In internet I find some general solutions, but I’m curious what do you use for your pens with oil finish especially.

Do You have some practical ideas ?

Marian


----------



## Silverado (Mar 27, 2015)

Have you tried compressed air?


----------



## George417 (Mar 27, 2015)

Silverado said:


> Have you tried compressed air?



+2 on air compressor


----------



## 1080Wayne (Mar 27, 2015)

After the compressed air , use the point of a pin in the holes that didn`t clear . However , the sanding dust should be the same colour as the wood , and it will absorb the oil and take on the same colour , so if some of the dust doesn`t come out , it may not matter . It will matter though if the wood has very contrasting colours .


----------



## WriteON (Mar 27, 2015)

I'd like to try Oil as I'm currently working on Civil War Pens using wood.

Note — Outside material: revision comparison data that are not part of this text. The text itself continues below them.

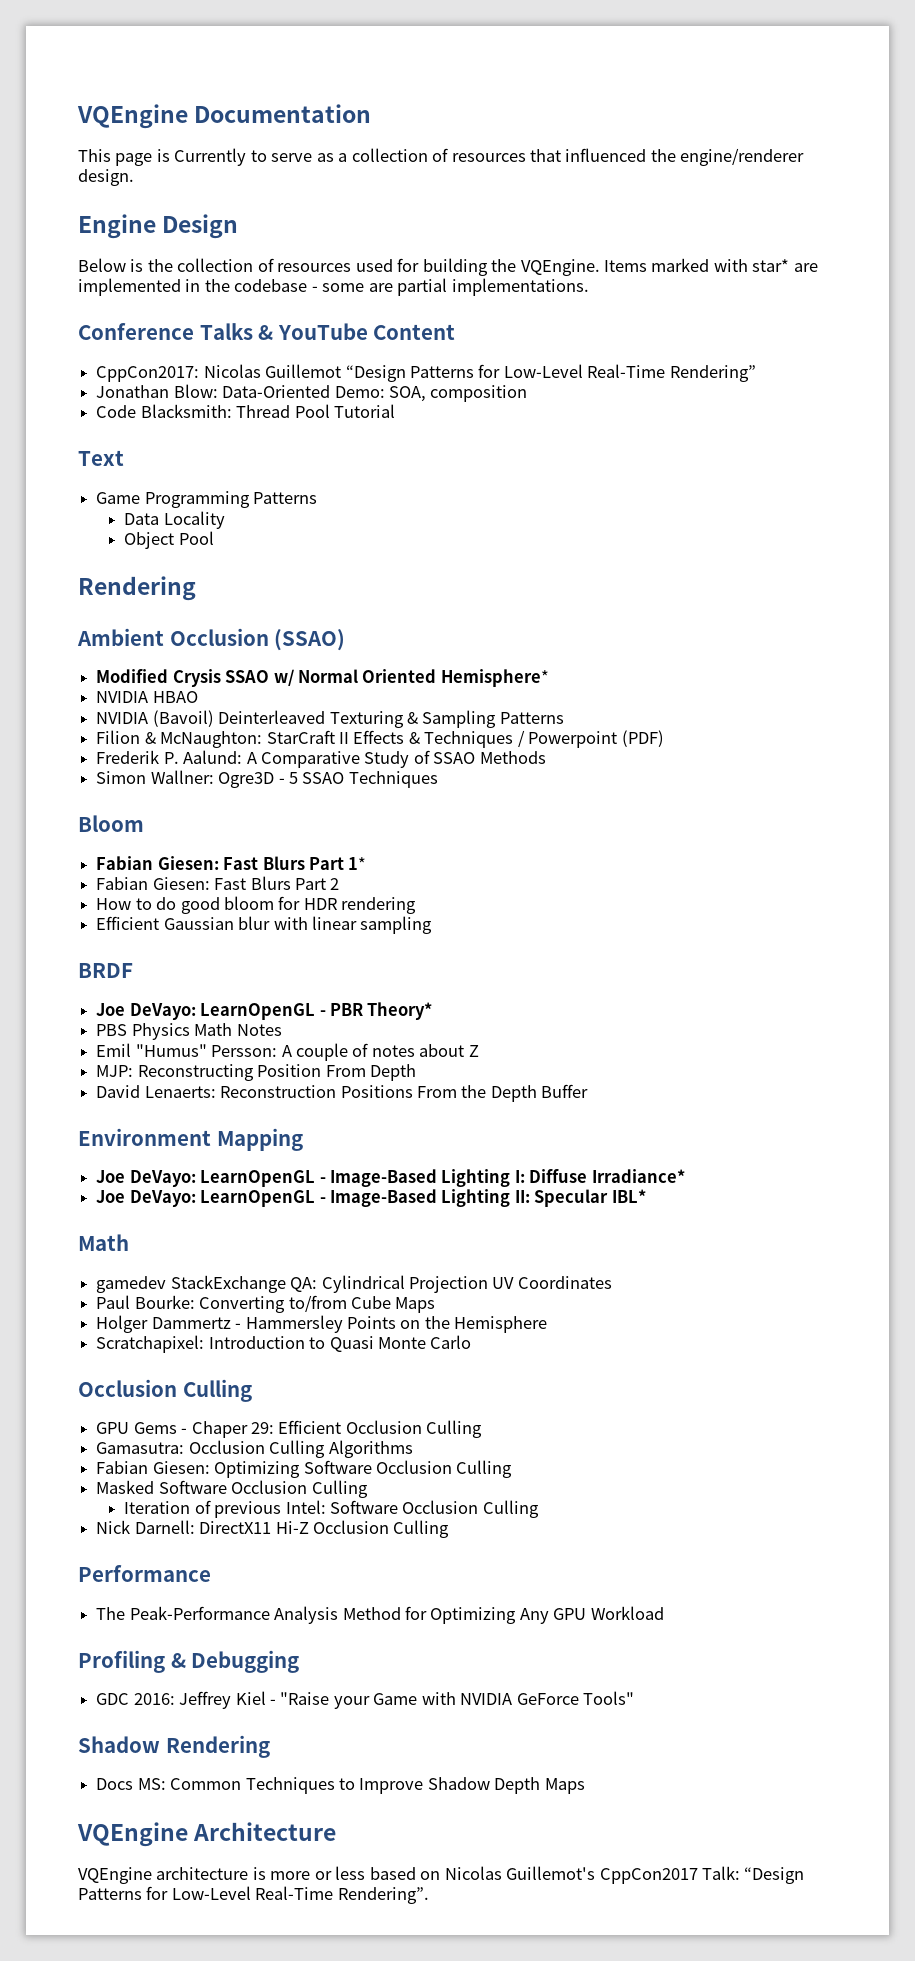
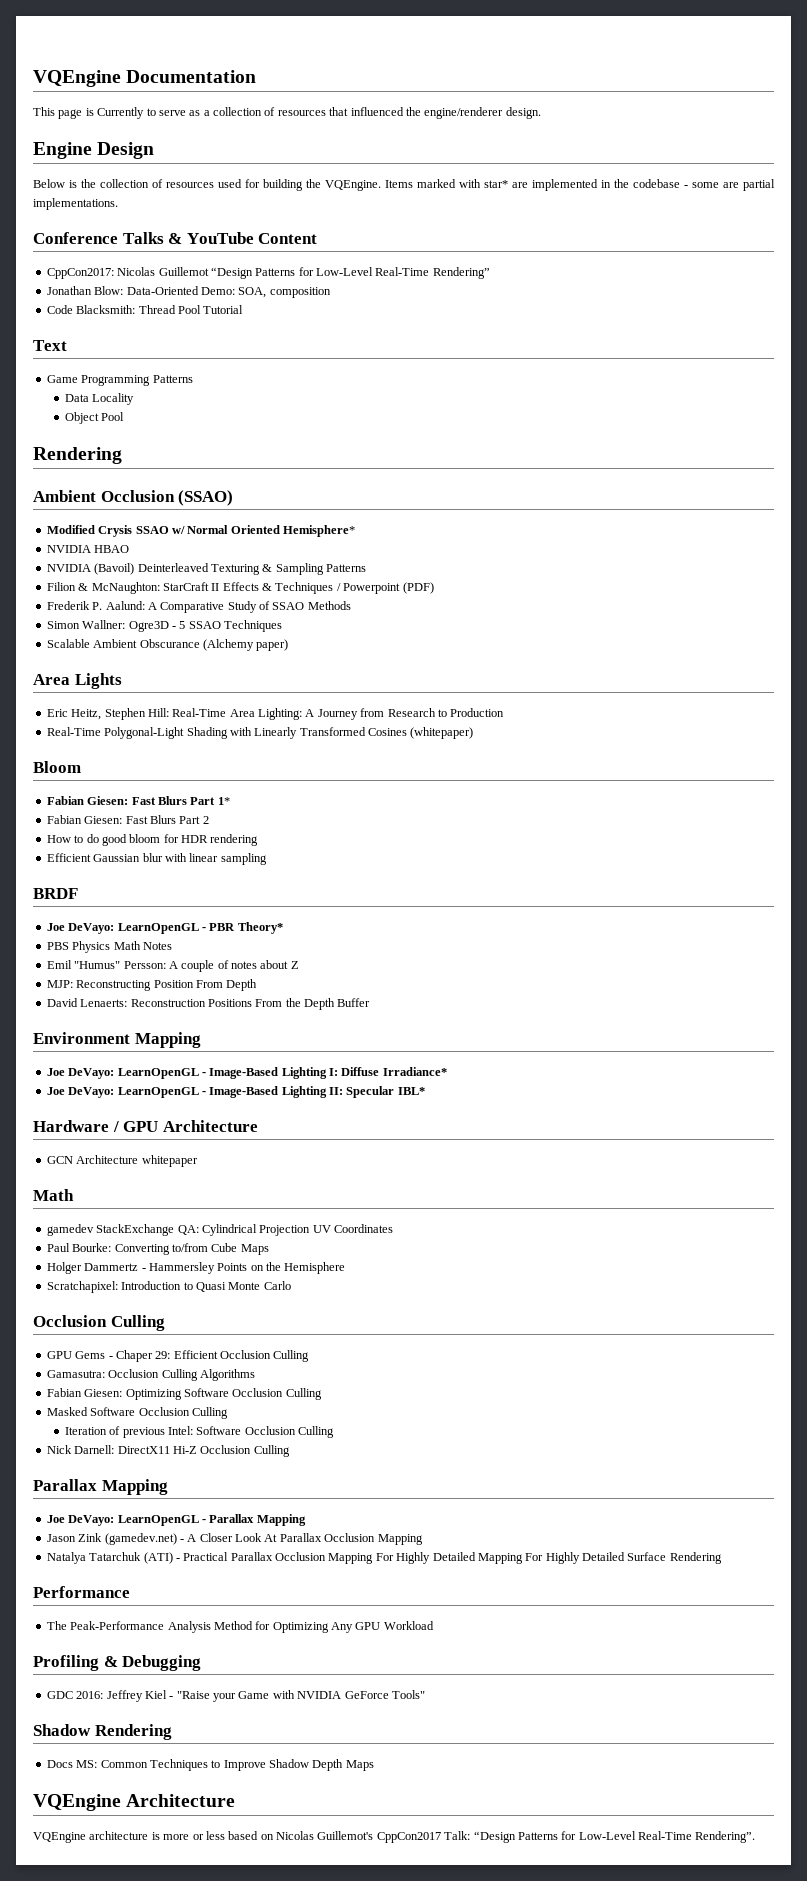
(438, 779) none -> [46,639,289,651] [33,673,122,689] [46,708,505,720] [46,727,474,739] // Scalable Ambient Obscurance (Alchemy paper) // Area Lights // Eric Heitz, Stephen Hill: Real-Time Area Lighting: A Journey from Research to Production // Real-Time Polygonal-Light Shading with Linearly Transformed Cosines (whitepaper)
(646, 1196) none -> [33,1120,258,1132] [46,1155,198,1167] // Hardware / GPU Architecture // GCN Architecture whitepaper
(450, 1529) none -> [33,1479,168,1495] [46,1514,306,1526] [46,1533,423,1545] [46,1552,722,1564] // Parallax Mapping // Joe DeVayo: LearnOpenGL - Parallax Mapping // Jason Zink (gamedev.net) - A Closer Look At Parallax Occlusion Mapping // Natalya Tatarchuk (ATI) - Practical Parallax Occlusion Mapping For Highly Detailed Mapping For Highly Detailed Surface Rendering

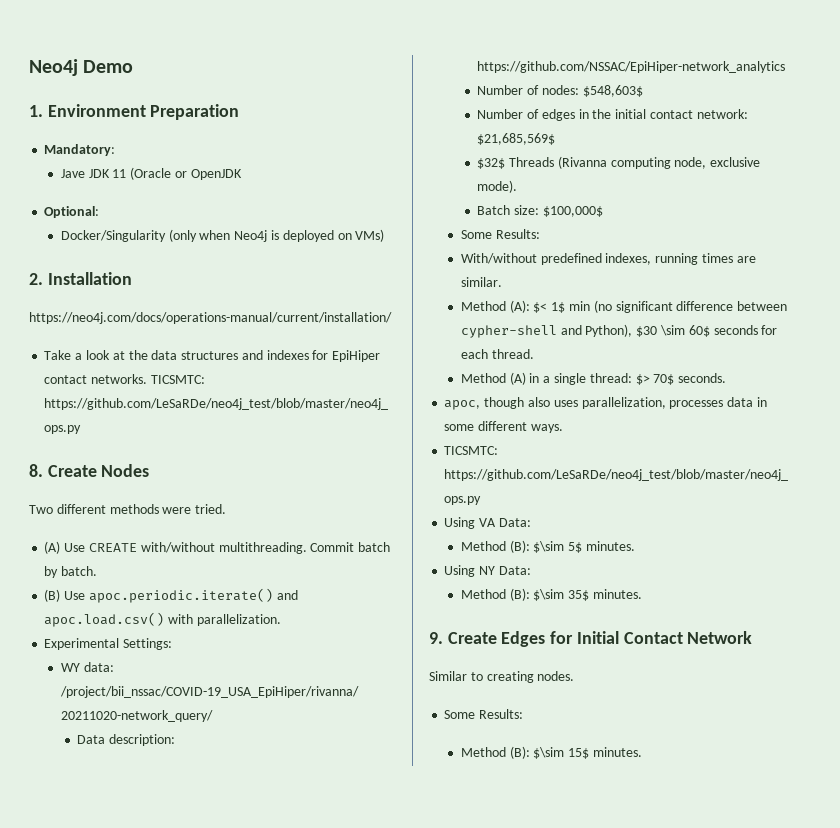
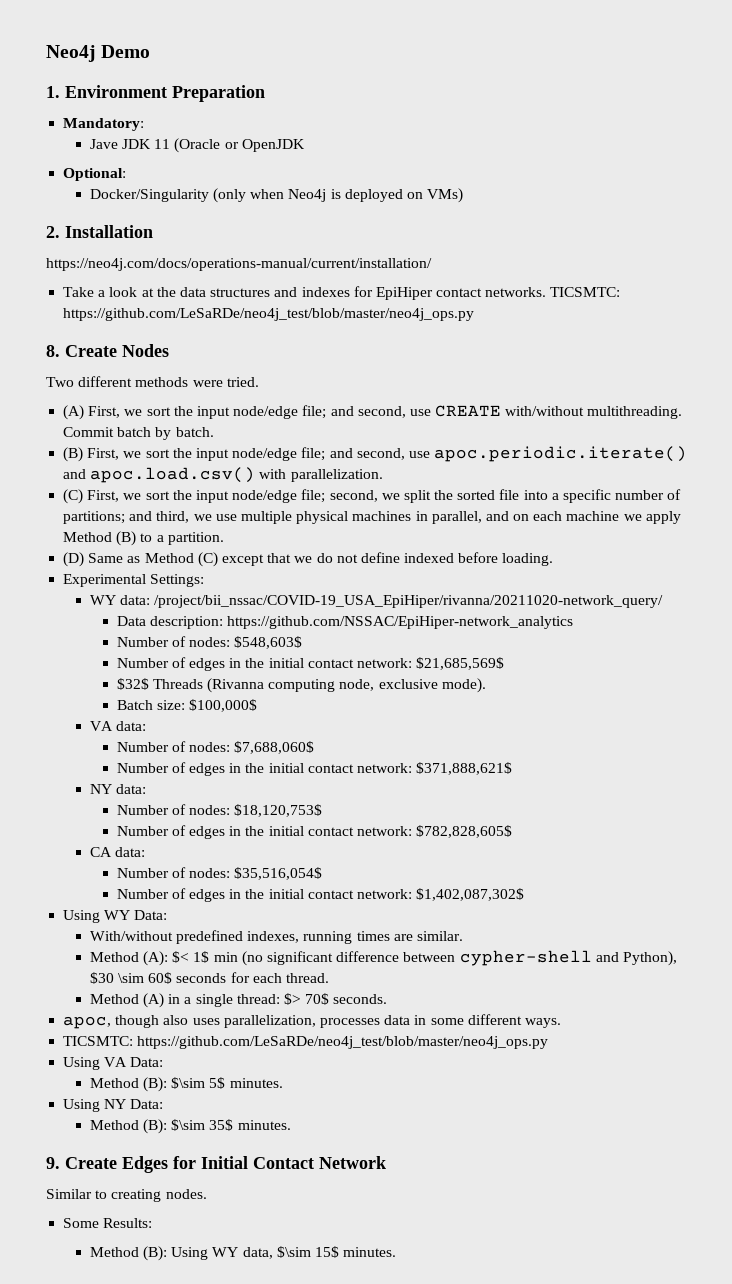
[64,543,86,552] Use -> [88,405,431,419] First, we sort the input node/edge file; and second, use
[64,591,86,600] Use -> [87,447,430,461] First, we sort the input node/edge file; and second, use
(281, 620) none -> [63,489,682,504] [63,511,681,524] [63,531,224,546] [63,552,554,567] // (C) First, we sort the input node/edge file; second, we split the sorted file into a specific number of partitions; and third, we use multiple physical machines in parallel, and on each machine we apply Method (B) to a partition. // (D) Same as Method (C) except that we do not define indexed before loading.
[460,229,540,239] Some Results: -> [89,721,147,731] [116,741,315,754] [116,762,513,776] [89,784,147,794] [116,804,323,817] [116,825,513,839] [89,847,146,857] [116,867,323,880] [116,888,525,902] [63,910,168,923] VA data: // Number of nodes: $7,688,060$ // Number of edges in the initial contact network: $371,888,621$ // NY data: // Number of nodes: $18,120,753$ // Number of edges in the initial contact network: $782,828,605$ // CA data: // Number of nodes: $35,516,054$ // Number of edges in the initial contact network: $1,402,087,302$ // Using WY Data:
(530, 752) none -> [171,1247,273,1260] Using WY data,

What oil are you using... Brand, type etc. Thank you. Frank


----------



## co_goose (Mar 27, 2015)

I wipe the wood with Naptha, that usually gets all of the dust out of the pores, and it evaporates very quickly


----------



## LeeR (Mar 27, 2015)

I'm not sure any dust remaining after a good blast of compressed air is going to be noticed.  I routinely blast a turning to clear the dust, with very good results.


----------



## Warren White (Mar 27, 2015)

*Shop vac*

I use my shop vac, with my hand cupped around the blank for added suction.  I also clean the blank, but with denatured alcohol.


----------



## greggas (Mar 27, 2015)

I wipe with Acetone or DNA, works great


----------



## robutacion (Mar 27, 2015)

A tooth brush is a great tool to use in conjunction with compressed air, very rarely I need to use a pin to dig out a tiny hole, most come out with a good jet of compressed air and a blow gun.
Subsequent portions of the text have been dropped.